Task objective ▸
Show each line of the records below where the word "span" occurs.

[Web page revision data]
+---+

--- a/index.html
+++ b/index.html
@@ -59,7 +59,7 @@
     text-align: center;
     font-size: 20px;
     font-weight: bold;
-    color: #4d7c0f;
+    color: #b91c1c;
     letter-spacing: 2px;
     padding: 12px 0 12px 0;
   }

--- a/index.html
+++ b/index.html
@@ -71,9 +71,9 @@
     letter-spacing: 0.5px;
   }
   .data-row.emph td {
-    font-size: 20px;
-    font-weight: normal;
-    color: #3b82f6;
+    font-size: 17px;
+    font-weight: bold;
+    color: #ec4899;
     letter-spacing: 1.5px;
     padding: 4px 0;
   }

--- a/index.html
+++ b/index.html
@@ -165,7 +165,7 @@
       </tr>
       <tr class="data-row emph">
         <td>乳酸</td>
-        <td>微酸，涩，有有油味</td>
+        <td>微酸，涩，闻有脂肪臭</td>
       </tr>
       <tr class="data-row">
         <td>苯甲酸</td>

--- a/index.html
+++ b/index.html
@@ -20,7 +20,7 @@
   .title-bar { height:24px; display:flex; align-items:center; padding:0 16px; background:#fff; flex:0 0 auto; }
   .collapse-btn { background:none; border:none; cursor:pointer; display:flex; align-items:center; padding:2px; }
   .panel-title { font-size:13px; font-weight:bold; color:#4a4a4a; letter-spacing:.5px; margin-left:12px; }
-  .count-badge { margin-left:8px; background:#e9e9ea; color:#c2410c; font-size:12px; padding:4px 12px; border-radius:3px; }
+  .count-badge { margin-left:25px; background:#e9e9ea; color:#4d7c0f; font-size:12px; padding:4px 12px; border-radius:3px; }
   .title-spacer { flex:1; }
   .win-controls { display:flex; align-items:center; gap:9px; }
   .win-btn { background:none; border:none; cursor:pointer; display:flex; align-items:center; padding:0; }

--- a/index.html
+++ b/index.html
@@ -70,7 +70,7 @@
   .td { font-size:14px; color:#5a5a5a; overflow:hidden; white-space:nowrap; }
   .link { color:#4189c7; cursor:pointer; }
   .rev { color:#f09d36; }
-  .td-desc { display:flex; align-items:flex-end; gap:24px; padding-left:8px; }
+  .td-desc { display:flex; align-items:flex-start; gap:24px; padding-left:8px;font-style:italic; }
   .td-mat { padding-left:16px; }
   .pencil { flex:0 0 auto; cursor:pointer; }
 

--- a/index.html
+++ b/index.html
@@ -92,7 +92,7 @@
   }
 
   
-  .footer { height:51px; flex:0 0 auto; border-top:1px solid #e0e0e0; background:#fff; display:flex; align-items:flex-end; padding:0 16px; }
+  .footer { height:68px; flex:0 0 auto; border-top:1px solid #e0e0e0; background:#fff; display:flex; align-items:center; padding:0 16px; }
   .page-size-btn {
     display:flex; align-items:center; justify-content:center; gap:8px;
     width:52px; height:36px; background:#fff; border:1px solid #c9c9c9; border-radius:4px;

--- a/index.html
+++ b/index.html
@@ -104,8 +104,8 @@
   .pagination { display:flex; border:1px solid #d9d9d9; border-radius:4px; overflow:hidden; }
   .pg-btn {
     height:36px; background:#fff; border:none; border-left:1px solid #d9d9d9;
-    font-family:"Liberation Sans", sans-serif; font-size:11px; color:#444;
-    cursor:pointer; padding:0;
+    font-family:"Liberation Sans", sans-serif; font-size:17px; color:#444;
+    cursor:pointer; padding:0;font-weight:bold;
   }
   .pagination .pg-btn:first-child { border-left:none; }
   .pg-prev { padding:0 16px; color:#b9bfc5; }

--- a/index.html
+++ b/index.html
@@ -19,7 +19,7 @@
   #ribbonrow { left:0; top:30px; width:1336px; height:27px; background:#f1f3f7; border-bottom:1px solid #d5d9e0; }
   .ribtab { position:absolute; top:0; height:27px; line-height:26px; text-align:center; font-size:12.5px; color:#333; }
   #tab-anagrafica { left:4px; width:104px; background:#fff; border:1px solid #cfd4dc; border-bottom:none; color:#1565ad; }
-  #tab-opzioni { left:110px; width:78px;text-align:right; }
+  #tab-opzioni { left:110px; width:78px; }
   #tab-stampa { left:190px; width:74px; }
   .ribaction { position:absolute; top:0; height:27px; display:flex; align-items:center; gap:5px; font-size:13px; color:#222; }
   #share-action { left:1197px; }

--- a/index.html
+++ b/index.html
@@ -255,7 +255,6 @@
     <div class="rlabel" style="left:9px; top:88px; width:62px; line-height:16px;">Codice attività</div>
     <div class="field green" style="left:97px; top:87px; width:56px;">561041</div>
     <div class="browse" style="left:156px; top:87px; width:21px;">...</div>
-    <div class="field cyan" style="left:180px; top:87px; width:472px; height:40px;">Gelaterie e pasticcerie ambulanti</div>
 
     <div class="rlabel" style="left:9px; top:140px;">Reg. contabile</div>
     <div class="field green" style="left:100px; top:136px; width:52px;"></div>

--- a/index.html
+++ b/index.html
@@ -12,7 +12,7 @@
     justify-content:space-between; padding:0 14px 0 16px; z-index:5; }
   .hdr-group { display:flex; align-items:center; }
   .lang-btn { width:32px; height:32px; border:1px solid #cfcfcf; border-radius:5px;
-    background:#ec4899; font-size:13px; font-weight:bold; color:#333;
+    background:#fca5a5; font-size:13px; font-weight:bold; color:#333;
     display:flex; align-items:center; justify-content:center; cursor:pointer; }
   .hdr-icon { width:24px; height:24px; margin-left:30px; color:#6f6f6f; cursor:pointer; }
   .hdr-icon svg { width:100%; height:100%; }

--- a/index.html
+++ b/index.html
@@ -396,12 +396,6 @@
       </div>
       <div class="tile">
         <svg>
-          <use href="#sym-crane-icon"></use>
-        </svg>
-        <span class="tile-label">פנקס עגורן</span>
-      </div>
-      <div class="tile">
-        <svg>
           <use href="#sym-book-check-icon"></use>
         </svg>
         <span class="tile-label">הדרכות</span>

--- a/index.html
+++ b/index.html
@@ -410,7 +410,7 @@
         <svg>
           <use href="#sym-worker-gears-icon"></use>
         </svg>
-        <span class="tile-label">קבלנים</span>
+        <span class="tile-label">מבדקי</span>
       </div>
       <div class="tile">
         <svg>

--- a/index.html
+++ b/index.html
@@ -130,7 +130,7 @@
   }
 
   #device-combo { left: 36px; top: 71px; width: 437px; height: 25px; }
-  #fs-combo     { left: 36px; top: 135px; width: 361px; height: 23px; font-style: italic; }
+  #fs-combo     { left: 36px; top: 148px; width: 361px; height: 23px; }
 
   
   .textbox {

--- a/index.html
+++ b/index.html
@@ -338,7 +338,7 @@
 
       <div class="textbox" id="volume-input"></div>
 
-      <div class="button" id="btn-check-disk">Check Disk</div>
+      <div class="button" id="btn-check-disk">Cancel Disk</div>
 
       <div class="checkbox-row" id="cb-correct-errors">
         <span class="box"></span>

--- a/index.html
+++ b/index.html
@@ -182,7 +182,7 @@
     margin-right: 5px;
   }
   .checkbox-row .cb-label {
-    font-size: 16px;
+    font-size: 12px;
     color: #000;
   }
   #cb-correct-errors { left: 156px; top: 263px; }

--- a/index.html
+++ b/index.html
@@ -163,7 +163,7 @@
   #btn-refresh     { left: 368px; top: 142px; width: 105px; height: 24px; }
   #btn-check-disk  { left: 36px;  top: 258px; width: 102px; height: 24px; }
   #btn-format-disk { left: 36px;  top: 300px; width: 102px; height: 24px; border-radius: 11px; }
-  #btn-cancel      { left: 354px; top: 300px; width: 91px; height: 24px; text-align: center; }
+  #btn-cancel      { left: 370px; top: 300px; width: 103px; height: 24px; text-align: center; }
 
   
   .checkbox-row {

+---+

Exercise response ▸
-        <span class="tile-label">פנקס עגורן</span>
         <span class="tile-label">הדרכות</span>
-        <span class="tile-label">קבלנים</span>
+        <span class="tile-label">מבדקי</span>
         <span class="box"></span>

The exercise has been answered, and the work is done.